Canoeing demands to be kept as a sport. Those athletes get no other major stage, have no professional use for their abilities, and all look to be statues waiting to happen. I think it would be better if instead of tank tops they wore fringed jackets or maybe feathered headbands, though.
The kayakers can leave the Olympics and just return to having fun on the weekends.
I should also point out that I love the California cheese commercials and always have. I guess they only show them in Californial, so some of you may have missed pictures of cows surviving earthquakes or making getaways from Wisconsin. I was brought up a notch or two by the one with the rooster, whom I recognized immediately as Bobcat Goldwait. I love him, cranky fellow that he is.
And I had to watch a lot of the wrestling on the Spanish station since NBC only showed (when I was watching) the US people competing.

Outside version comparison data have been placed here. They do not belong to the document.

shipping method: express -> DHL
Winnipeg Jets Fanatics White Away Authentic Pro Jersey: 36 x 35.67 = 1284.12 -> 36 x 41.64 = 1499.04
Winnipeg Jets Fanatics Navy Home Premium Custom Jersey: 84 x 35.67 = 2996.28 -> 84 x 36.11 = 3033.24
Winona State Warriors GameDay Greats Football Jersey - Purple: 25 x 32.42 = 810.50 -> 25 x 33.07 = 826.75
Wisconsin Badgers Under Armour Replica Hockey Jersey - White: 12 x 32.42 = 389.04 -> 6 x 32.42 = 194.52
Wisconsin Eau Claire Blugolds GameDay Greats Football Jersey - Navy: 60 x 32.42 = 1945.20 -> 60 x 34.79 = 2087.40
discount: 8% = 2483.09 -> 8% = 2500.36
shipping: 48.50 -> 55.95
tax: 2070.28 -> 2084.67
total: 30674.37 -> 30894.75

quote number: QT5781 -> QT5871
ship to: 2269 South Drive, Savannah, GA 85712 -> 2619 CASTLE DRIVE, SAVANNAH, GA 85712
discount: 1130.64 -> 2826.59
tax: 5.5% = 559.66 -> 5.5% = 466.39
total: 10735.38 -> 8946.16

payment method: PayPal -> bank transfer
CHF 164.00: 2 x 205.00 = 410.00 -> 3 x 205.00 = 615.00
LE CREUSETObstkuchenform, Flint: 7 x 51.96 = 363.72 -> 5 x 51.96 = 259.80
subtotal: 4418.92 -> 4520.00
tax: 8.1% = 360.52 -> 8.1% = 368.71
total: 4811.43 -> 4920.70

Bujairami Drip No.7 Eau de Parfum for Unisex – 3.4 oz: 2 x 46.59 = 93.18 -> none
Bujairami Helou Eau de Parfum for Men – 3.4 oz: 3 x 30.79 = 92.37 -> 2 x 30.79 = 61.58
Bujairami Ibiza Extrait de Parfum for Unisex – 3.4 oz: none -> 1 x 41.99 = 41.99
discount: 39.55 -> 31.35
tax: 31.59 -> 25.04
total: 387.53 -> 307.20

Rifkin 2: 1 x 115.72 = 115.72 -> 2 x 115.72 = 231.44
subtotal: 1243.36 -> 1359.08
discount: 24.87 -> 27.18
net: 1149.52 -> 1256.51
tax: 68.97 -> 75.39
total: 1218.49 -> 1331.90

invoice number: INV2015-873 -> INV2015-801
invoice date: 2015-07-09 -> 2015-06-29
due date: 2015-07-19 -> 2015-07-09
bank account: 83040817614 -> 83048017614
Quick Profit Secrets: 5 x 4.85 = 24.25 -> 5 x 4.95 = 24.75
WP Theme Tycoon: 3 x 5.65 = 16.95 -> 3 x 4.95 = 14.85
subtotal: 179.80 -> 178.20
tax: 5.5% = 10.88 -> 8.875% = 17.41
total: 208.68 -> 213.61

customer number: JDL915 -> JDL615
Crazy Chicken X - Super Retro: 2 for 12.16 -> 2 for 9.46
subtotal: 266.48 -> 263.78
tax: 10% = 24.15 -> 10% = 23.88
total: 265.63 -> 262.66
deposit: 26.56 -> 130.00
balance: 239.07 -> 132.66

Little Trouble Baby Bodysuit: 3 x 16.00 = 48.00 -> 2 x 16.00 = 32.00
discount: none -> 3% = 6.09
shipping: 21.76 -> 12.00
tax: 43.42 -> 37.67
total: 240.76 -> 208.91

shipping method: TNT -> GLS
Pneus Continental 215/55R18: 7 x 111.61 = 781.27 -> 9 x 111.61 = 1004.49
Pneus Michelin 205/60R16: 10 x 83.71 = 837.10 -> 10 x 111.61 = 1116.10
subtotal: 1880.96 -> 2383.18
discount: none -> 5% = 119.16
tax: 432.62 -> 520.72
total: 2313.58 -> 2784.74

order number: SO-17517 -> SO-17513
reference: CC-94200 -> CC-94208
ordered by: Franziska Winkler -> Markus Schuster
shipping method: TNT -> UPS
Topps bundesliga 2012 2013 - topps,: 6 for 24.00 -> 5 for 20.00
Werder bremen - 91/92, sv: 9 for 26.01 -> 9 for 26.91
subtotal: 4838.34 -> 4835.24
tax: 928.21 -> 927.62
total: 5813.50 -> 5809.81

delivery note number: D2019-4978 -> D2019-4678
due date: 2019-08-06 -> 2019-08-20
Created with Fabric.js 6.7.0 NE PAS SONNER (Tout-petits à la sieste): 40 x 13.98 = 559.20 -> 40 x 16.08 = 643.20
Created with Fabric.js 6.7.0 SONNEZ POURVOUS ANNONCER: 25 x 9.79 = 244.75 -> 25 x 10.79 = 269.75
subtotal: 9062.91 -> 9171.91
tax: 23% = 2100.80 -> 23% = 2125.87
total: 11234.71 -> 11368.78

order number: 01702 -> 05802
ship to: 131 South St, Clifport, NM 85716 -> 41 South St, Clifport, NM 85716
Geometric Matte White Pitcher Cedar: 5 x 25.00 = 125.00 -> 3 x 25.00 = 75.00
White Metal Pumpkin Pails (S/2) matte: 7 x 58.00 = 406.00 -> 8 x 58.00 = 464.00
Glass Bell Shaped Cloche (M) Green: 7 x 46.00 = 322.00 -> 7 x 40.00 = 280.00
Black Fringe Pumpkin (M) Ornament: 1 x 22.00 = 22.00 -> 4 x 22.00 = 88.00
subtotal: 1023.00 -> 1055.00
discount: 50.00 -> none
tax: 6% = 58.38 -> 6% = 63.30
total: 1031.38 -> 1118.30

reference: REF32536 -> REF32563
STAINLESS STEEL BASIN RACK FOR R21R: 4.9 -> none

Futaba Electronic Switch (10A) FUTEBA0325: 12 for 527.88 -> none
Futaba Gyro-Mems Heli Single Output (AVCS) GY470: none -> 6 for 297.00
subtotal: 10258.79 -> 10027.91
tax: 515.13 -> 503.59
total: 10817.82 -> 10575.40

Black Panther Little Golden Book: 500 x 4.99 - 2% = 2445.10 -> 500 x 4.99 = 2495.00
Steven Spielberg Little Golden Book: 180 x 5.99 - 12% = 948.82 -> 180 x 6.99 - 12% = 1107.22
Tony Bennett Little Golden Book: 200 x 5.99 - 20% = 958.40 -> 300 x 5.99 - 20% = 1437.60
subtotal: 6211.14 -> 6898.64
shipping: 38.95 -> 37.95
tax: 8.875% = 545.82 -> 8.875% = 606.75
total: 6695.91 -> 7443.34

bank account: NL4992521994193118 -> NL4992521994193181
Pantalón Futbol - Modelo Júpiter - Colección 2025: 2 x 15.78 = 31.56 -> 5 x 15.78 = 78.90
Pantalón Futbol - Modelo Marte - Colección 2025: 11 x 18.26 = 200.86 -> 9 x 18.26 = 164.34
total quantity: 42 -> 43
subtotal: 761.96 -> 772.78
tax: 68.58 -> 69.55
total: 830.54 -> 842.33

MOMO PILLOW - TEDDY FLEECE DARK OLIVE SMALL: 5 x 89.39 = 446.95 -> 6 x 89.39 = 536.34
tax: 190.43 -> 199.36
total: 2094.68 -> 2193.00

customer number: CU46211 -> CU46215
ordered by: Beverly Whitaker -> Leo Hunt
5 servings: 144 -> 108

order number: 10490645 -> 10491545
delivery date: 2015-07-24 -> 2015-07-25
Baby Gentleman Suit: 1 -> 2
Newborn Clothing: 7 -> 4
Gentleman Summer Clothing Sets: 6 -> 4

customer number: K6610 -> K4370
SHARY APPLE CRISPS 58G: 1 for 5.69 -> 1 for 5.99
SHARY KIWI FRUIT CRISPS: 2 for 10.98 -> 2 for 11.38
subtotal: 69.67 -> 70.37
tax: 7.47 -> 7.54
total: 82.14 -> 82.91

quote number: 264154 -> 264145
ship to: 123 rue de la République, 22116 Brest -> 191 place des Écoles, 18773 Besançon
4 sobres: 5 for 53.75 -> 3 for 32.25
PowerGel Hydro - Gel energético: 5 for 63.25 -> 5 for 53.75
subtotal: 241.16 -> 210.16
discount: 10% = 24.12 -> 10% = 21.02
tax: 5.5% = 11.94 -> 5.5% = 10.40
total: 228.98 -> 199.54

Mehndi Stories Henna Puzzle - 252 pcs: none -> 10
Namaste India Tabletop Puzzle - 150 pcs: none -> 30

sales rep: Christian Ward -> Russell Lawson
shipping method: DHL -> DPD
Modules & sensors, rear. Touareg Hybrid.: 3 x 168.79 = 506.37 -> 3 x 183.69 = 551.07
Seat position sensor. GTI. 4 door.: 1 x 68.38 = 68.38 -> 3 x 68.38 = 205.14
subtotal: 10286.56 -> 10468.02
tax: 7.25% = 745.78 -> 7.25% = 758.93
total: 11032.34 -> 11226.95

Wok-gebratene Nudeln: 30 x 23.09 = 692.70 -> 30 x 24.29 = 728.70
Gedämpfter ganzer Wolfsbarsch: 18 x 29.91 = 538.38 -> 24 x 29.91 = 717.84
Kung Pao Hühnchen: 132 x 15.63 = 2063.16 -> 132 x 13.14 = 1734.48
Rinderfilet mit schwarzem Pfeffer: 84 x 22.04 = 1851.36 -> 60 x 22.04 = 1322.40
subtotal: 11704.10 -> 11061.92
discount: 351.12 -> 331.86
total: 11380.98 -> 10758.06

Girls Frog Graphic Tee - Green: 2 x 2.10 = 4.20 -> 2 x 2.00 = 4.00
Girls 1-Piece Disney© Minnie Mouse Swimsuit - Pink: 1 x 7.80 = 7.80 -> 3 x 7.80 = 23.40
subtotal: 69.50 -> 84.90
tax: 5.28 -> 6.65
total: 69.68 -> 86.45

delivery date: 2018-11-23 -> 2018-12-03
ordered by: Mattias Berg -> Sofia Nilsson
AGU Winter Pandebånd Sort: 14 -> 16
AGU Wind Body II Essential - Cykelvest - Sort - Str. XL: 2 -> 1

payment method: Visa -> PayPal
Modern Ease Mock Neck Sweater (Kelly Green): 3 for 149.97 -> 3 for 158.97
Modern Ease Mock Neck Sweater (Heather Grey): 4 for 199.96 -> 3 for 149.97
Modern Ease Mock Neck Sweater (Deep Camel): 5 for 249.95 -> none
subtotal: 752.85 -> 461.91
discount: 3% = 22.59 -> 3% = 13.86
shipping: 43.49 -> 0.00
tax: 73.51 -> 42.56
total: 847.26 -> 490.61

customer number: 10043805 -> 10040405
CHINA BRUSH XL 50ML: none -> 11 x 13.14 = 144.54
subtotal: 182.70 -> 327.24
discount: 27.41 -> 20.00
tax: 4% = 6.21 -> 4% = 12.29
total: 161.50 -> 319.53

The things I most like about wrestling is The World According to Garp, which featured a wrestler as the main character, and those ears.
I don't think participants in any other sport are as immediately and uniquely identifiable as wrestlers. No one else has cauliflower ears and only wrestlers have them. You can see someone tall and think he plays basketball, but you could be wrong. Someone muscular may or may not be a weightlifter, but no one except wrestlers have cauliflower ears. I think they wear them as a badge, and well they should.
I need not point out that none of the phony TV wrestlers have them.